TASK STATEMENT: Please write out every line of the material, leaving out any picture.

MATERIAL FOR THIS EXERCISE:
- Opening Delimiter -

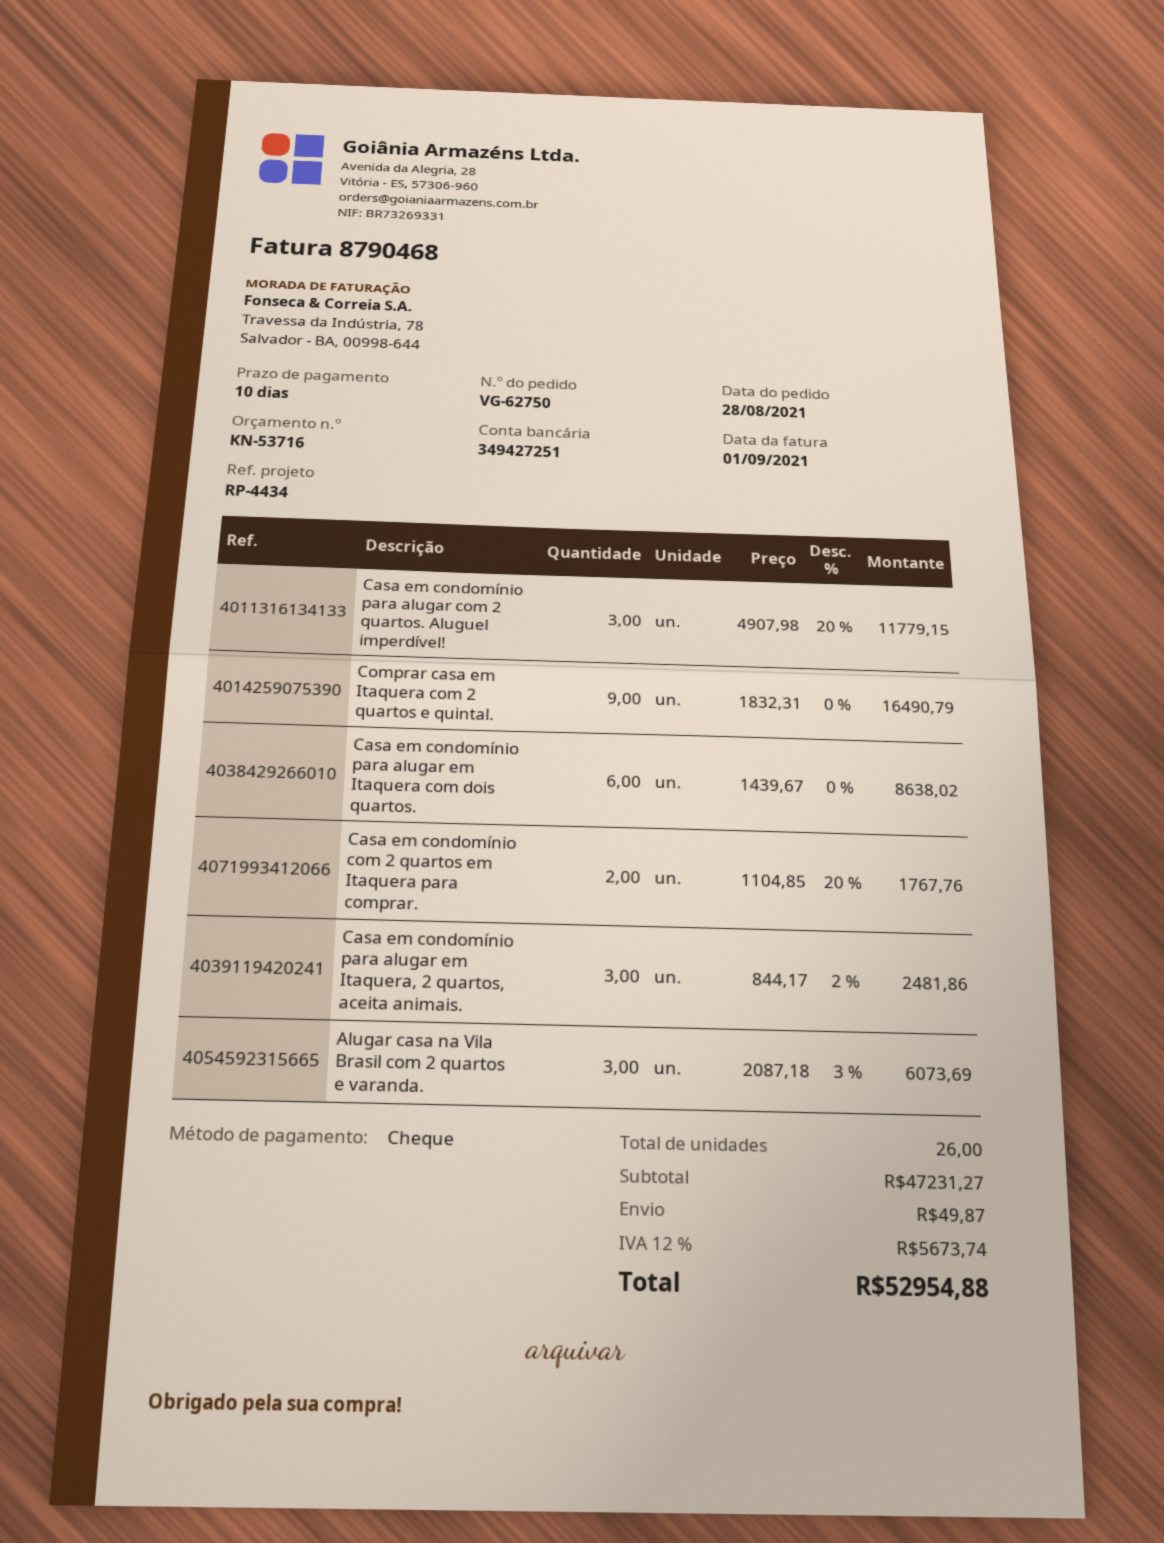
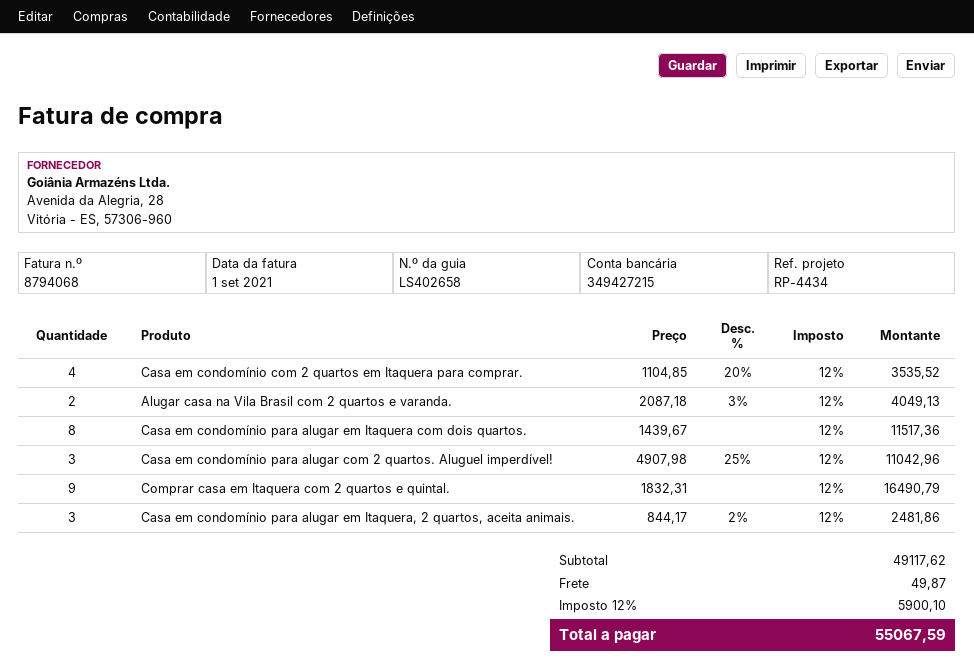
invoice number: 8790468 -> 8794068
bank account: 349427251 -> 349427215
Casa em condomínio para alugar com 2 quartos. Aluguel imperdível!: 3 x 4907.98 - 20% = 11779.15 -> 3 x 4907.98 - 25% = 11042.96
Casa em condomínio para alugar em Itaquera com dois quartos.: 6 x 1439.67 = 8638.02 -> 8 x 1439.67 = 11517.36
Casa em condomínio com 2 quartos em Itaquera para comprar.: 2 x 1104.85 - 20% = 1767.76 -> 4 x 1104.85 - 20% = 3535.52
Alugar casa na Vila Brasil com 2 quartos e varanda.: 3 x 2087.18 - 3% = 6073.69 -> 2 x 2087.18 - 3% = 4049.13
subtotal: 47231.27 -> 49117.62
tax: 12% = 5673.74 -> 12% = 5900.10
total: 52954.88 -> 55067.59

- Closing Delimiter -

YOUR SOLUTION:
invoice number: 8790468 -> 8794068
bank account: 349427251 -> 349427215
Casa em condomínio para alugar com 2 quartos. Aluguel imperdível!: 3 x 4907.98 - 20% = 11779.15 -> 3 x 4907.98 - 25% = 11042.96
Casa em condomínio para alugar em Itaquera com dois quartos.: 6 x 1439.67 = 8638.02 -> 8 x 1439.67 = 11517.36
Casa em condomínio com 2 quartos em Itaquera para comprar.: 2 x 1104.85 - 20% = 1767.76 -> 4 x 1104.85 - 20% = 3535.52
Alugar casa na Vila Brasil com 2 quartos e varanda.: 3 x 2087.18 - 3% = 6073.69 -> 2 x 2087.18 - 3% = 4049.13
subtotal: 47231.27 -> 49117.62
tax: 12% = 5673.74 -> 12% = 5900.10
total: 52954.88 -> 55067.59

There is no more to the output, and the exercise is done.